ADAS applications as a challenge
To better support the task of driving autonomously, vehicles need to be much more aware of their surroundings. Several new sensors (Radar, Lidar, cameras, etc.) can be used to detect road markings, other vehicles, obstacles, and other relevant environmental data with high resolution (Fig. 1). In the past, it was common practice for automotive systems to process only individual measurements from specific actuators (steering angle, pedal positions, various engine sensors, etc.) in real time.
Figure 1: Sensor-based monitoring areas of different ADAS applications
As is common with physical measurements, however, the environmental data acquired for ADAS applications are subject to noise (Fig. 2) and measurement errors. Therefore, the data require electronic post-processing by hardware and software before they can be used for their ultimate purpose, i.e., to automatically offload decisions from the driver. This post-processing is not always dealing with individual measurements like before, however. Quite frequently, data from different sources get consolidated (sensor fusion) for reduced error susceptibility.
In order for the ADAS to automatically make decisions on the driver's behalf, it must process a tremendous amount of data in real time. Further, that data is complex. Traditionally, just isolated sensor data involving only some integer or fixed-point numbers with 1 - 5 kbps data rates needed to be processed. Today, data are often provided as floating-point numbers (floats/doubles) at high rates. Camera images, for instance, provide approximately 340 kbps and radar data, around 1.5 Mbps.

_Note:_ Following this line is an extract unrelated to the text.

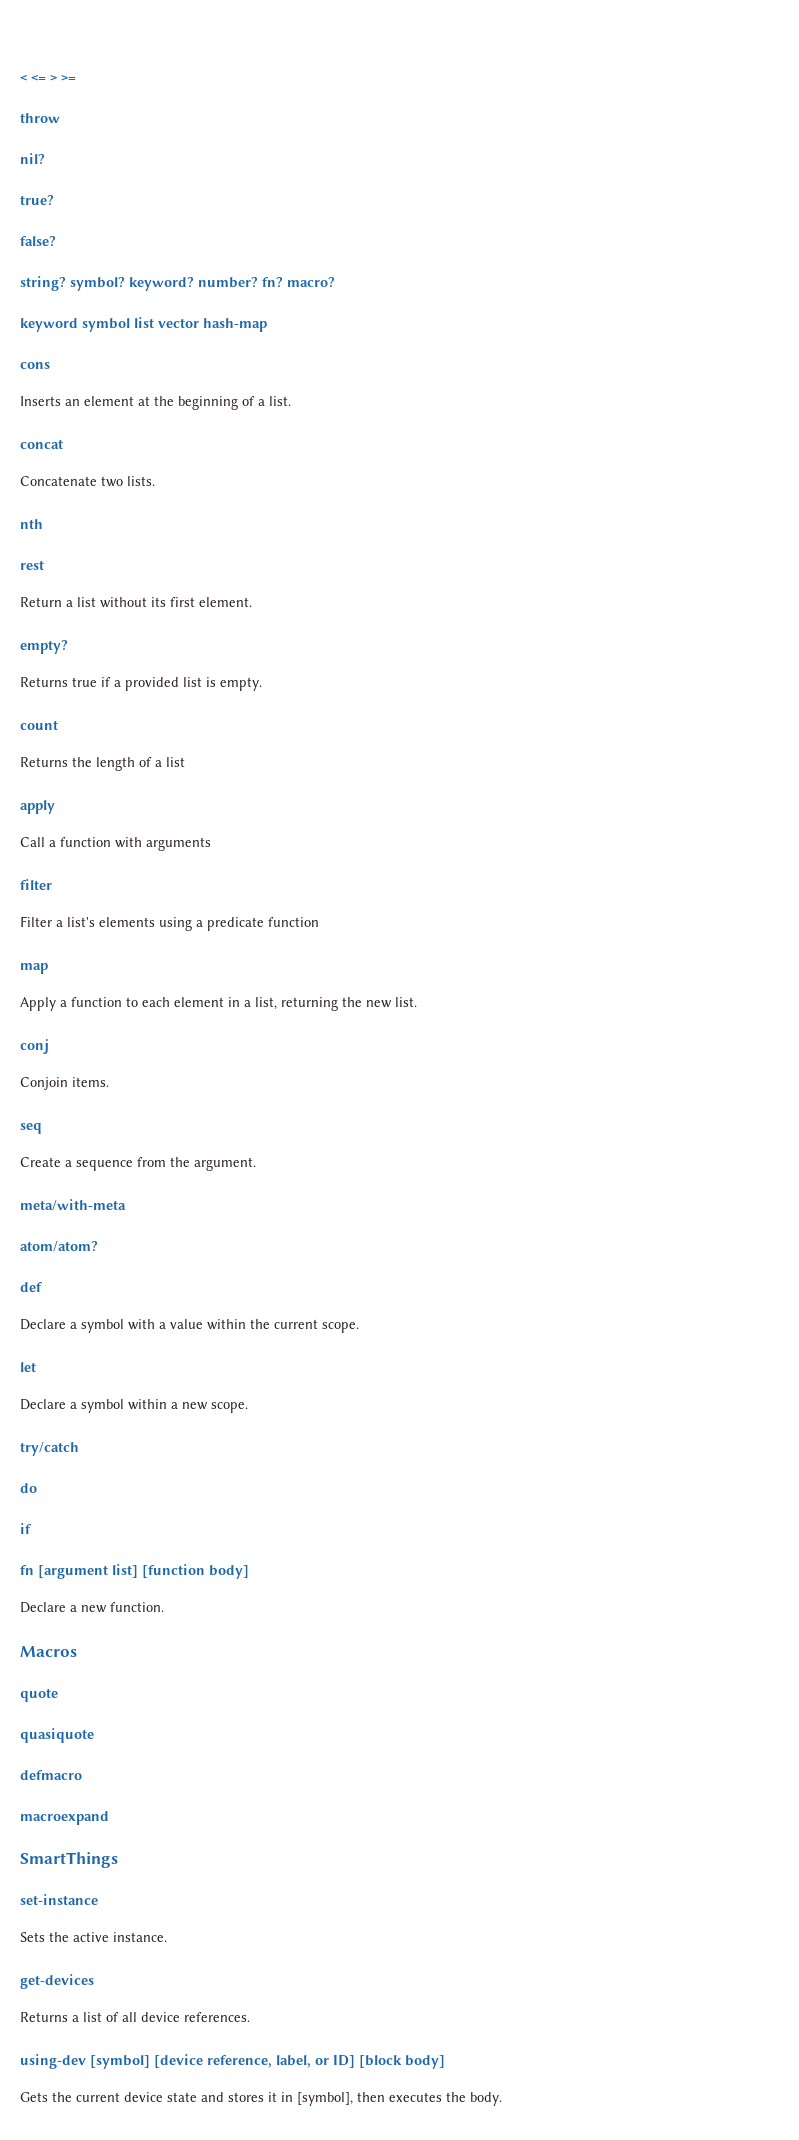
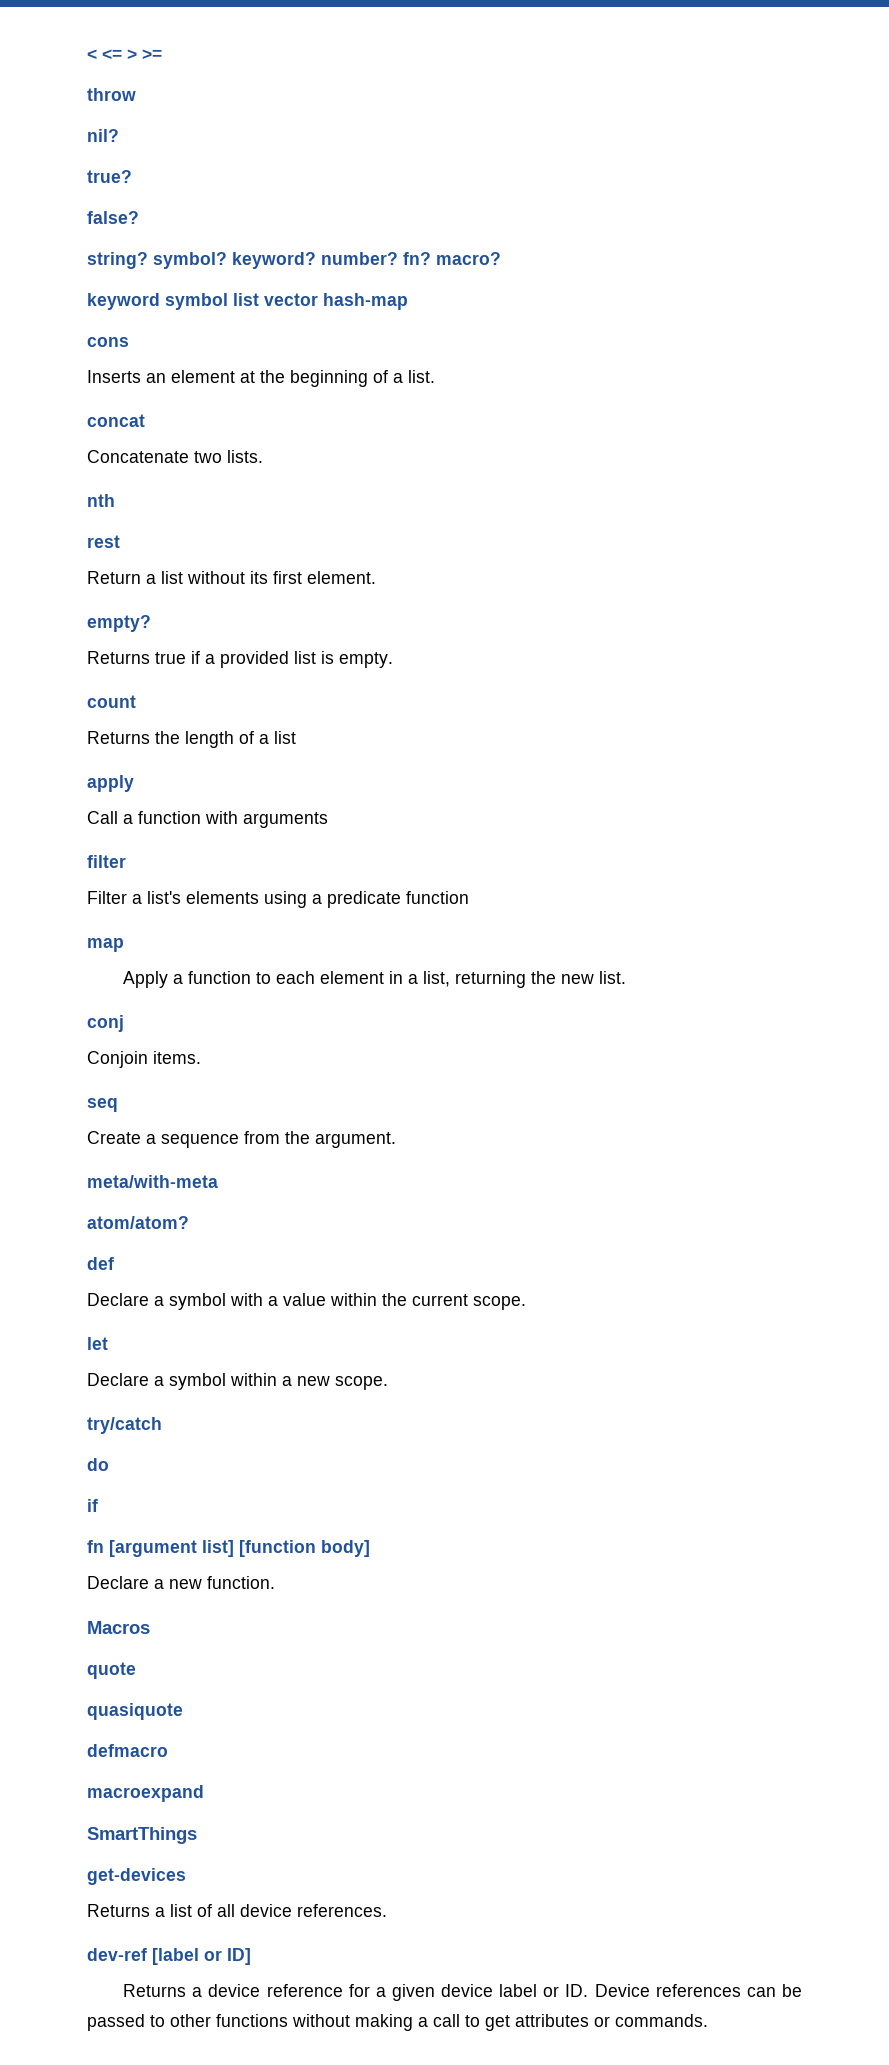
[20,1894,98,1905] [20,1932,167,1942] // set-instance // Sets the active instance. -> (197, 1835) none
[20,2054,445,2069] [20,2092,502,2106] using-dev [symbol] [device reference, label, or ID] [block body] // Gets the current device state and stores it in [symbol], then executes the body. -> [87,1948,251,1965] [123,1984,803,2001] [87,2014,708,2031] dev-ref [label or ID] // Returns a device reference for a given device label or ID. Device references can be passed to other functions without making a call to get attributes or commands.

Figure 2: The noisy signal of an environment sensor and its filtered result
Obviously, ADAS applications require a lot more processing power than traditional automotive applications. But currently it is very hard to predict which high-performance hardware architectures will prevail for these kinds of applications. So, because ADAS applications must be produced in a reusable and cost-efficient manner, it is clear that compiler support will be required for all architectures. This requirement mandates the use of abstract, portable design methodologies (e.g. C++11/14), model-based design and additional technologies including parallel programming (e.g. OpenCL, Pthreads). Furthermore, highly optimized, certified libraries will be required to implement standard operations efficiently, safely, and with maximum hardware independence. Because ADAS applications intervene with the driving process, these applications and the hardware used to execute them must also adhere to relevant safety standards (ASIL-B or higher; ISO 26262).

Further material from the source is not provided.